My beef is that in the way you carelessly use the word “clean,” you’re denigrating those of us who write realistically. My written work is not “dirty.” It’s realistic. It reflects real life. My characters behave like real people not saints from icons. They’re flawed and passionate and far from abstemious at times. Because that’s the way most people are. No, that’s the way everyone is.
I mean, we’re writers. We have the words, a lot of them, at our disposal. If a cozy mystery writer marketed his work as “suitable for audiences of all ages,” I understand exactly what that means. That’s cool. That doesn’t set this fictional author up as some prig. And I don’t feel that I’m being sanctimoniously patronized.
Pot, Kettle, Black?
Well, you say, aren’t you being sanctimonious about your position on this issue? Yes, I’ll own it. Here’s the thing: writers, in particular independently published writers, should support each other regardless of genre and shouldn’t create artificial barriers between us. When you say, “my work is clean and safe,” you lose me because I feel as if you’re excluding me from your elite club. You see, life isn’t clean. Not by any means.
Yes, but, you say, writing also lets us and our readers escape into worlds unlike the hell we might be living in. True, and, trust me, if it weren’t for science fiction I read as a teen I wouldn’t be here now. Write exactly how you want to write, what you want to write, but don’t try to imply your chosen genre or content is better than anyone else’s because it’s “clean.” Whatever that means.

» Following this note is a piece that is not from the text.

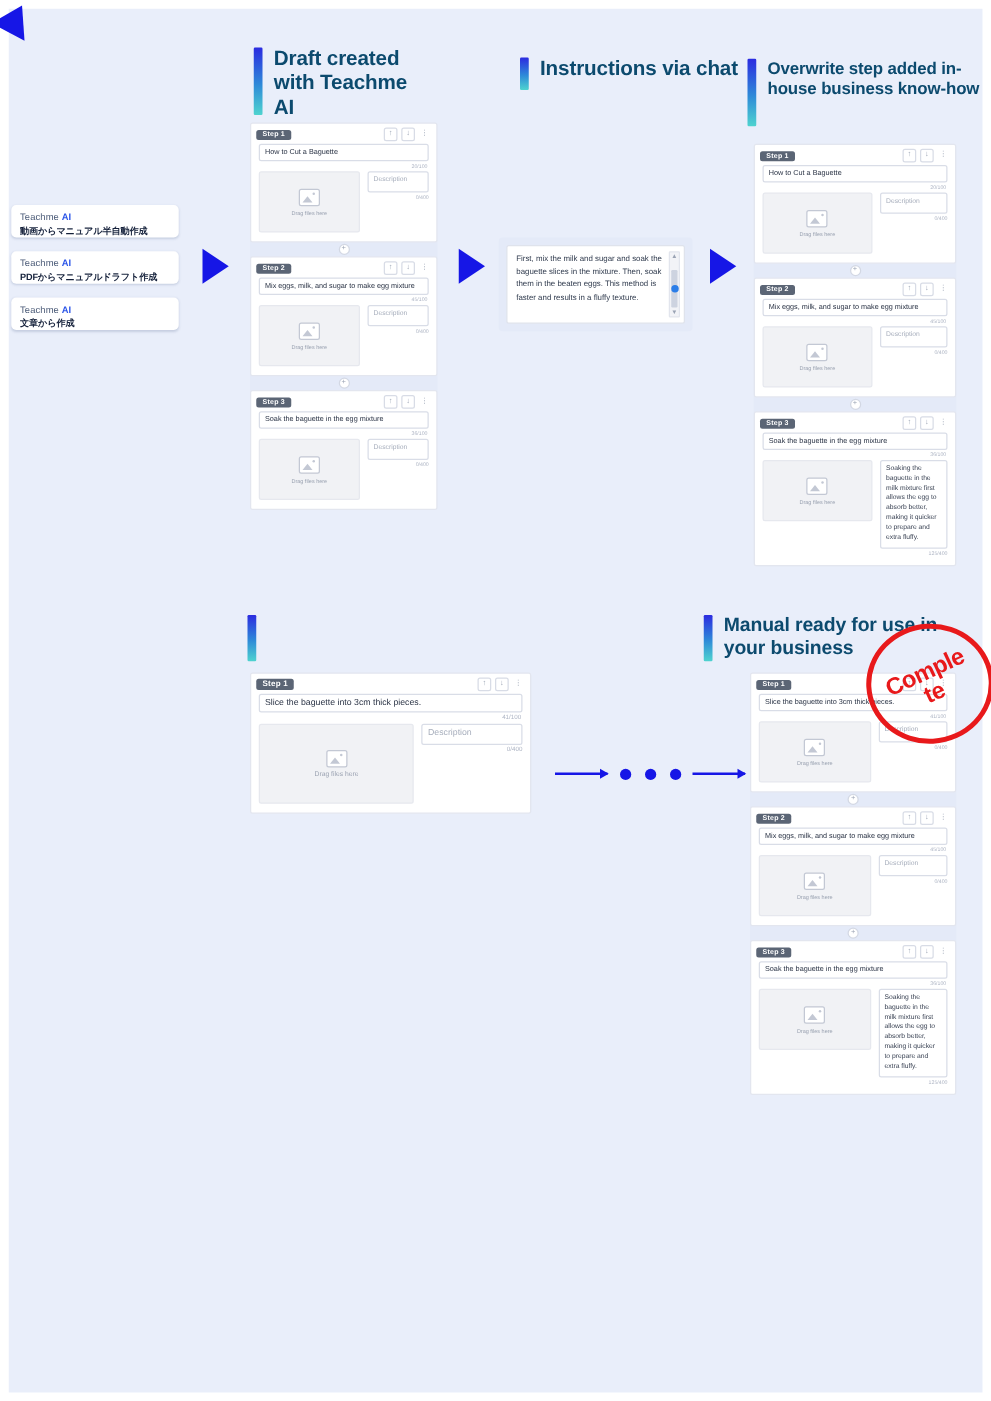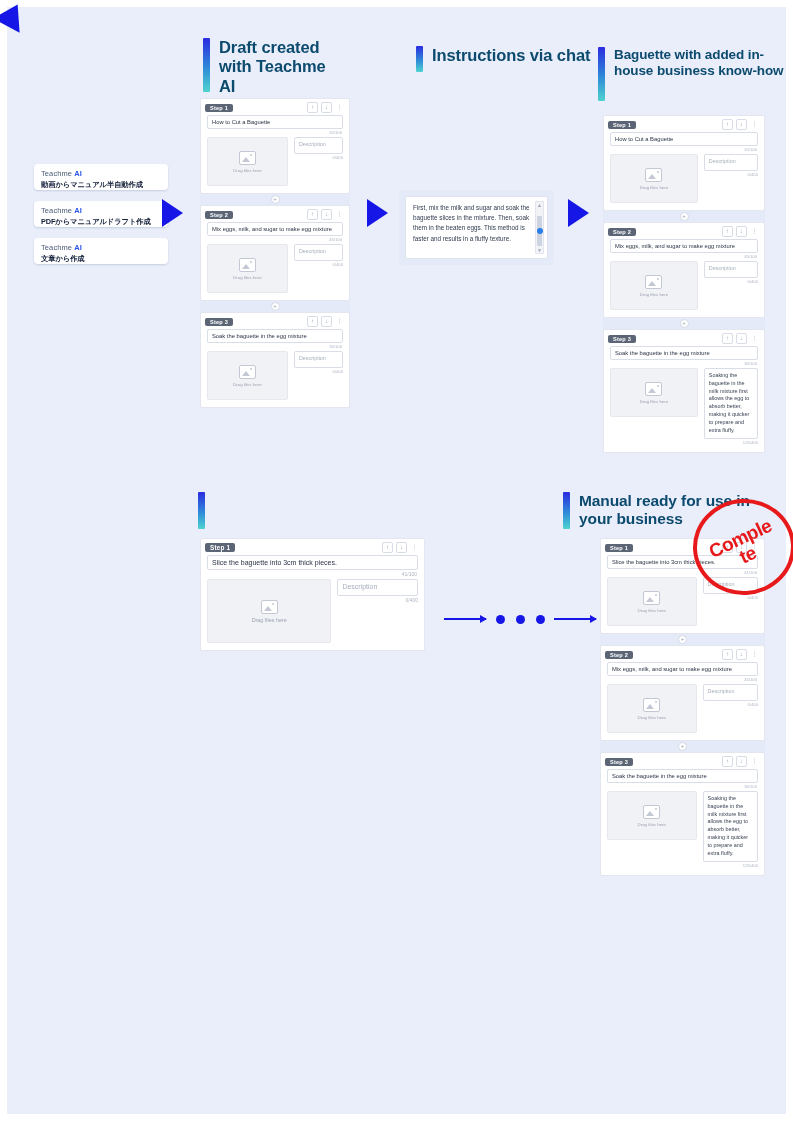"Baguette with added in-house business" div.txt { text: Baguette with -> Overwrite step }
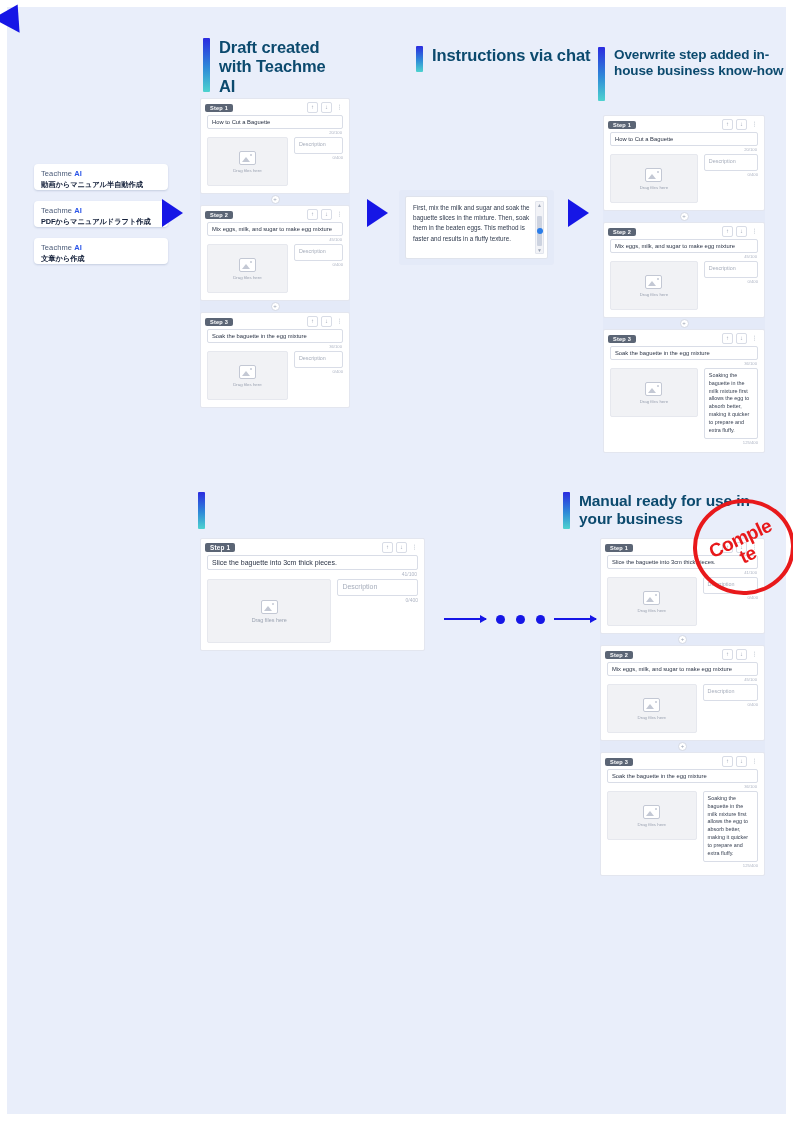"Teachme AI" .tm-card { left: 34px -> 9px }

I get there are readers who don’t want to read sex scenes, violent scenes, or scenes where people drink too much, and I get that authors want to attract them to their books that don’t feature such scenes. All I ask is you remember some of us write stuff as good as yours but we choose to reflect life as is. And we’re not “dirty,” nor are our books. Try to understand your use of a descriptor such as “clean” implies that the rest of are “unclean.” I would never dream of marketing my material as “dirty” to con readers into thinking they’ll be reading porn. There are enough readers out there for all of us to appeal to; we don’t have to be divided into “clean” or “dirty.”
So, rant over. I need to go do some dirty writing.